We load the data and use modelSelection for MCMC-based inference and varbvs for variational inference. In both we use a Gaussian shrinkage prior on parameters with unit variance. In varbvs we use a Binomial model prior with prior inclusion probabilty 0.1, and for convenience in modelSelection we use a Beta-Binomial model prior as it runs faster than the Binomial prior, but our subsequent discussion continues to apply if one uses the Binomial prior as well.

Code

x <- read.table("data/tgfb.txt", header=TRUE)
shortlist <- as.character(read.table("data/tgfb_mouse_shortlist.txt", header=TRUE)[,1])
y= x[,1]   #TGFB expression (outcome)
x= x[,-1]  #covariates
inshort= (colnames(x) %in% shortlist)

Code

priorvar <- 1
pc <- normalidprior(priorvar)
pm <- modelbbprior()
fit_ms <- modelSelection(y=y, x=x, priorCoef=pc, priorModel=pm, niter=1000, verbose=FALSE)
b <- coef(fit_ms)
b <- b[!(rownames(b) %in% c('intercept','phi')),]

Code

logodds <- log10(0.1/0.9)
fit_vb <- varbvs(X=as.matrix(x), Z=NULL, y=y, family= "gaussian", sa=priorvar, logodds=logodds, verbose=FALSE)

Code

df <- data.frame(inshort= inshort,
                 postmean_mcmc= b[,'estimate'], 
                 pip_mcmc= b[,'margpp'],
                 postmean_vb= fit_vb$beta,
                 pip_vb= fit_vb$pip)

The marginal posterior probabilities estimated from both methods differ drastically: the variational estimates are much closer to 0 or 1 than those from MCMC, significantly underestimating model uncertainty. The BMA parameter estimates are also very different.

Code

ggplot(df, aes(x=pip_mcmc, y=pip_vb)) +
  geom_point() +
  geom_abline() +
  labs(x='Posterior inclusion probability (MCMC)',
       y='Posterior inclusion probability (VB)')

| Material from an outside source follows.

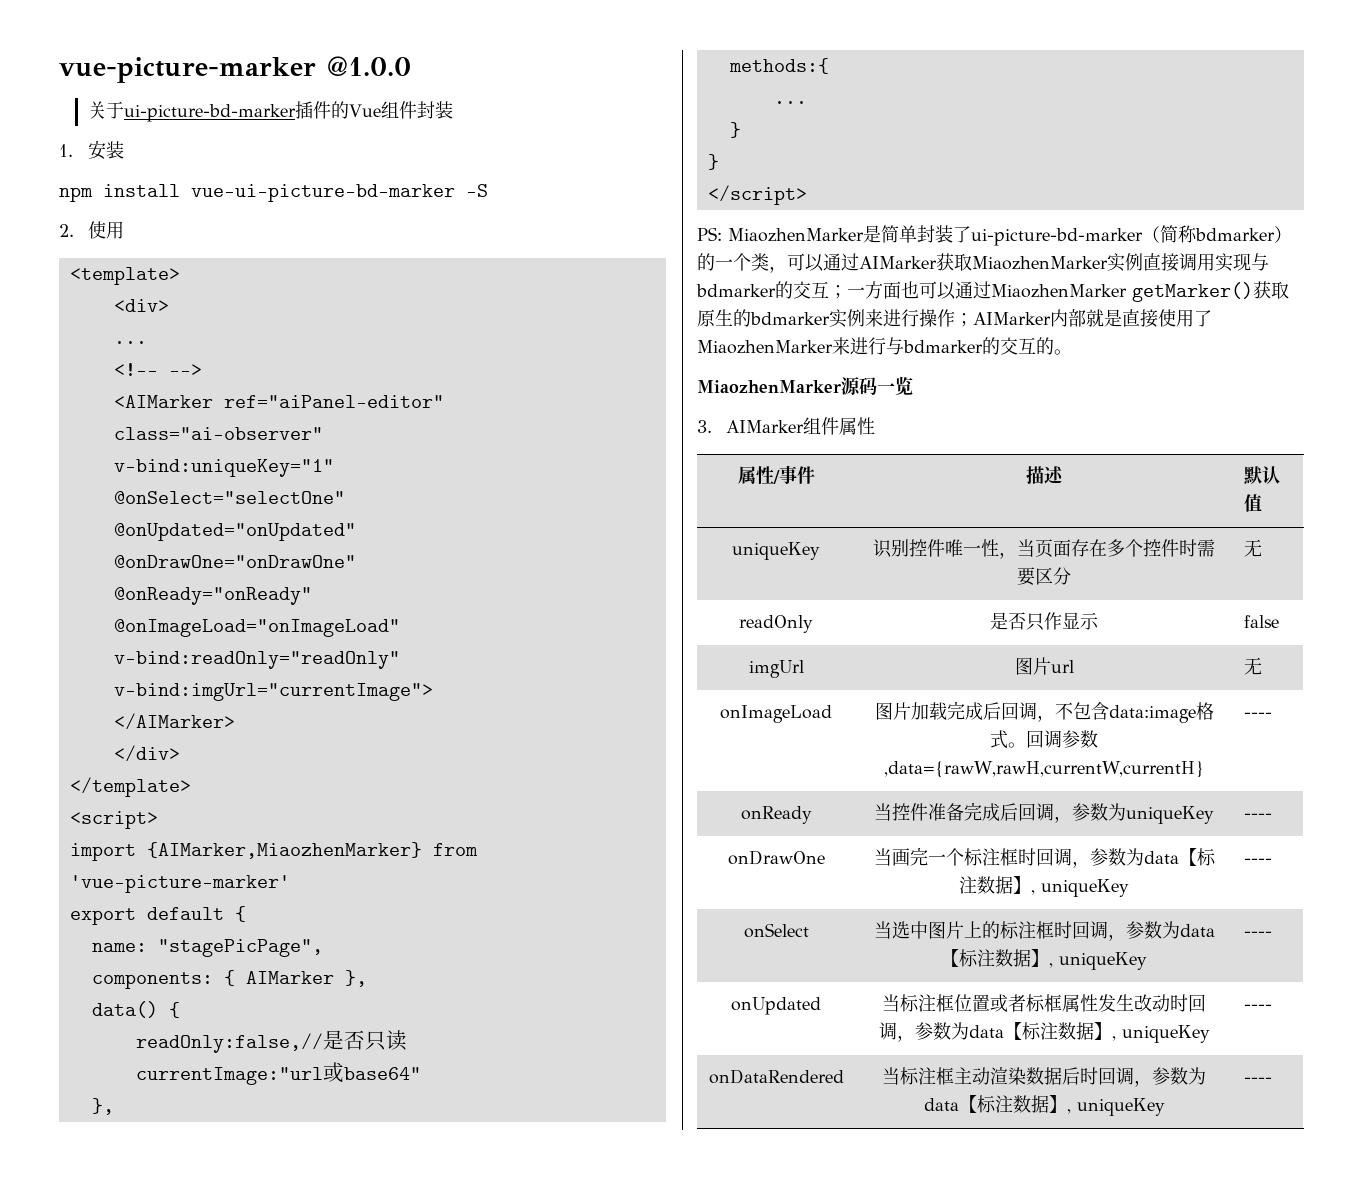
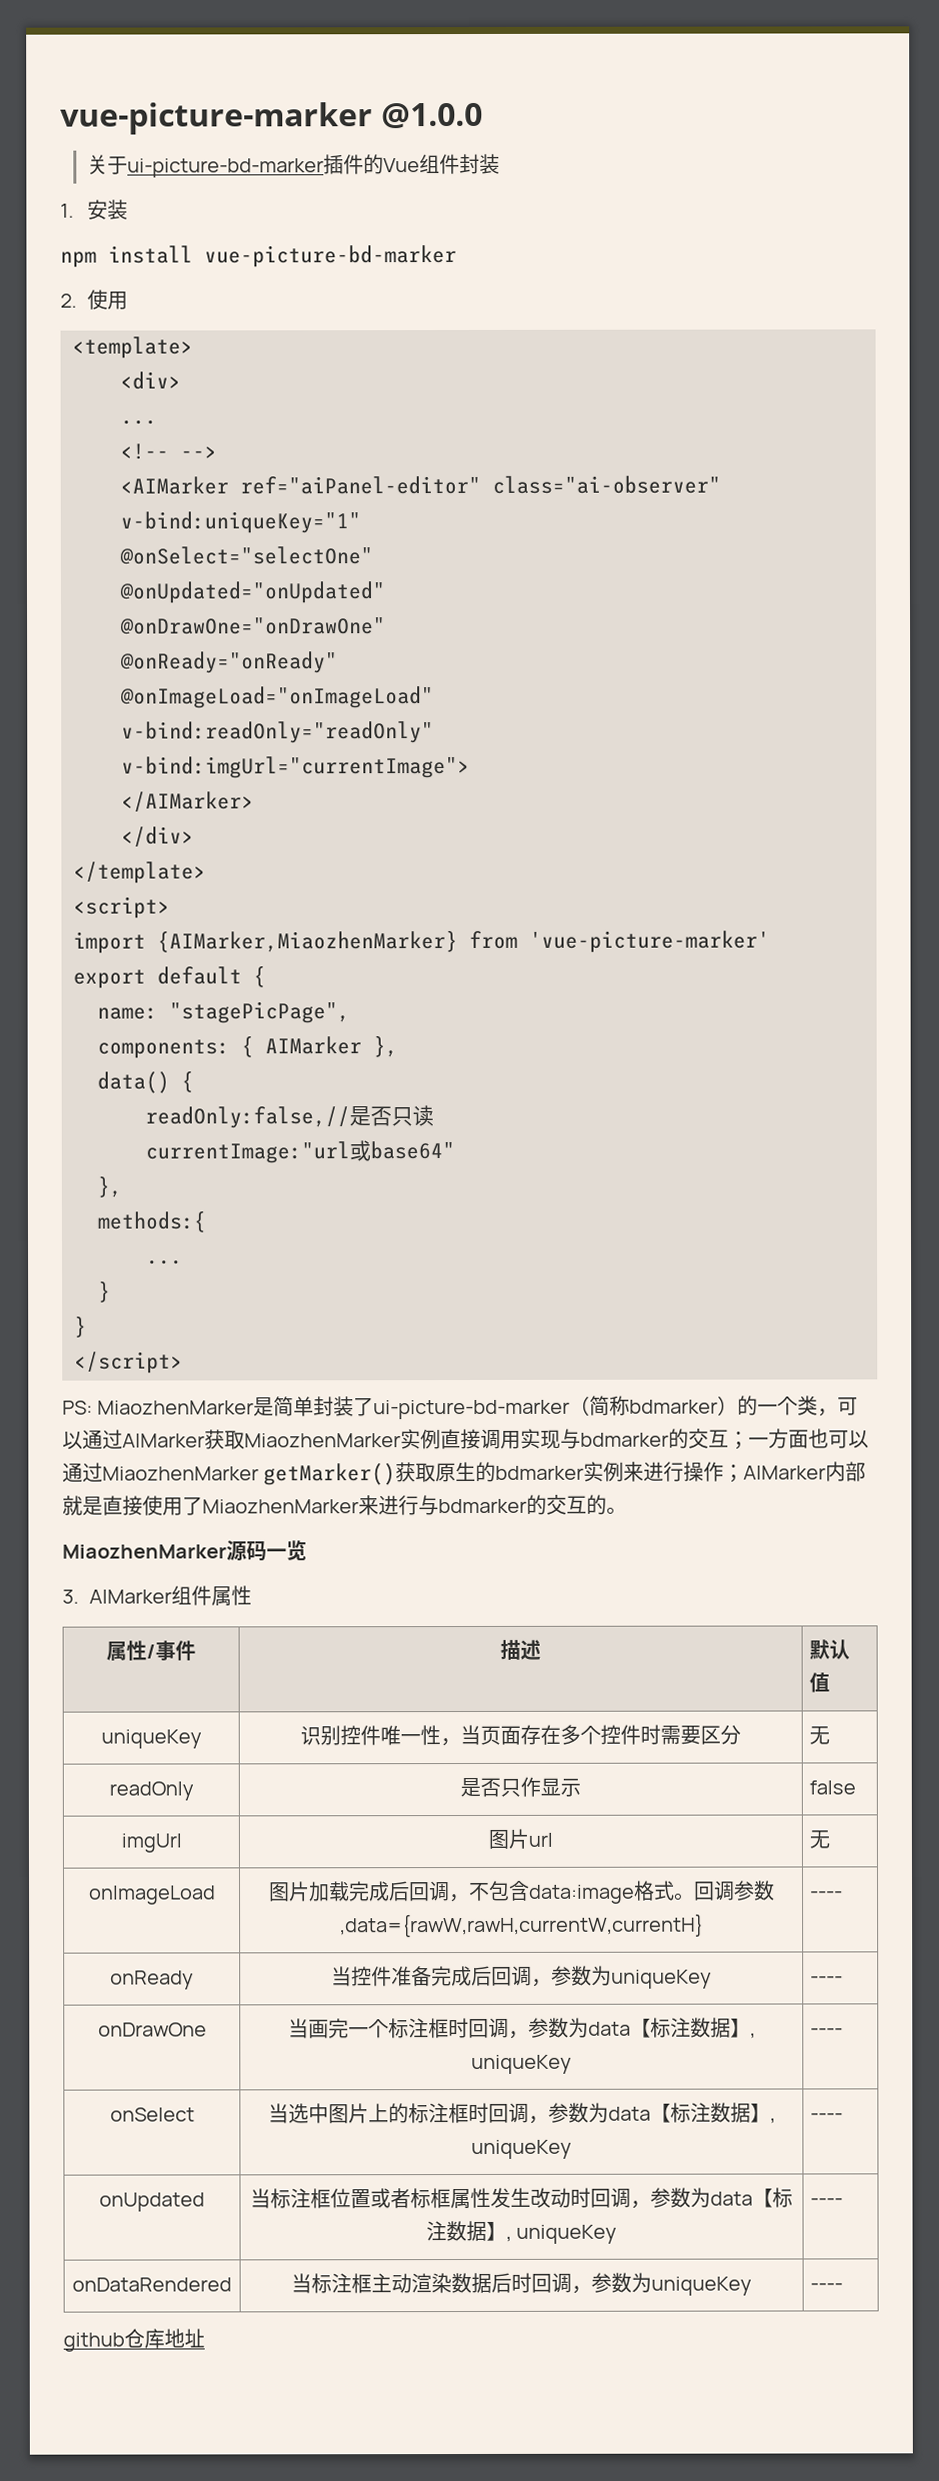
[191,184,488,202] vue-ui-picture-bd-marker -S -> [204,245,457,268] vue-picture-bd-marker
[923,1095,1165,1116] [1243,1077,1272,1083] data【标注数据】, uniqueKey | ---- -> [651,2276,753,2296] [810,2282,844,2291] [63,2328,205,2352] uniqueKey | ---- // github仓库地址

ggplot(df, aes(x=postmean_mcmc, y=postmean_vb)) +
  geom_point() +
  geom_abline() +
  labs(x= bquote(E(beta[j] ~ "|" ~ y) (MCMC)),
       y= bquote(E(beta[j] ~ "|" ~ y) (variational)))

From purely a Bayesian point of view this shows variational inference may provide a poor approximation to the desired posterior. This is different from saying that the exact Bayesian solution provides better inference than the variational one, in terms of detecting the genes that are truly associated with TGFB. As an additional check in this direction, we compare the average posterior inclusion probability between genes that were inside/outside the mouse list. For the MCMC estimates there is a big difference, roughly 0.023/0.007 = 3.3, which aligns with what’s expected biologically. For the variational estimates the difference is much smaller.

Code

group_by(df, inshort) |>
  summarize(mean(pip_mcmc), mean(pip_vb))

## # A tibble: 2 × 3
##   inshort `mean(pip_mcmc)` `mean(pip_vb)`
##   <lgl>              <dbl>          <dbl>
## 1 FALSE            0.00746         0.0208
## 2 TRUE             0.0234          0.0396

3.1 Marginal likelihoods and model-specific posteriors

The marginal likelihood in (2.2) has a closed-form expression in some instances, mainly regression with Gaussian errors (e.g., linear regression, non-linear additive regression) with conjugate parameter priors. Recall that the marginal likelihood for model \(\boldsymbol{\gamma}\) is \[\begin{align*} p(\mathbf{y} \mid \gamma)= \int p(\mathbf{y} \mid \boldsymbol{\theta}_\gamma, \gamma) p(\boldsymbol{\theta}_\gamma \mid \gamma) d\boldsymbol{\theta}_\gamma. \end{align*}\]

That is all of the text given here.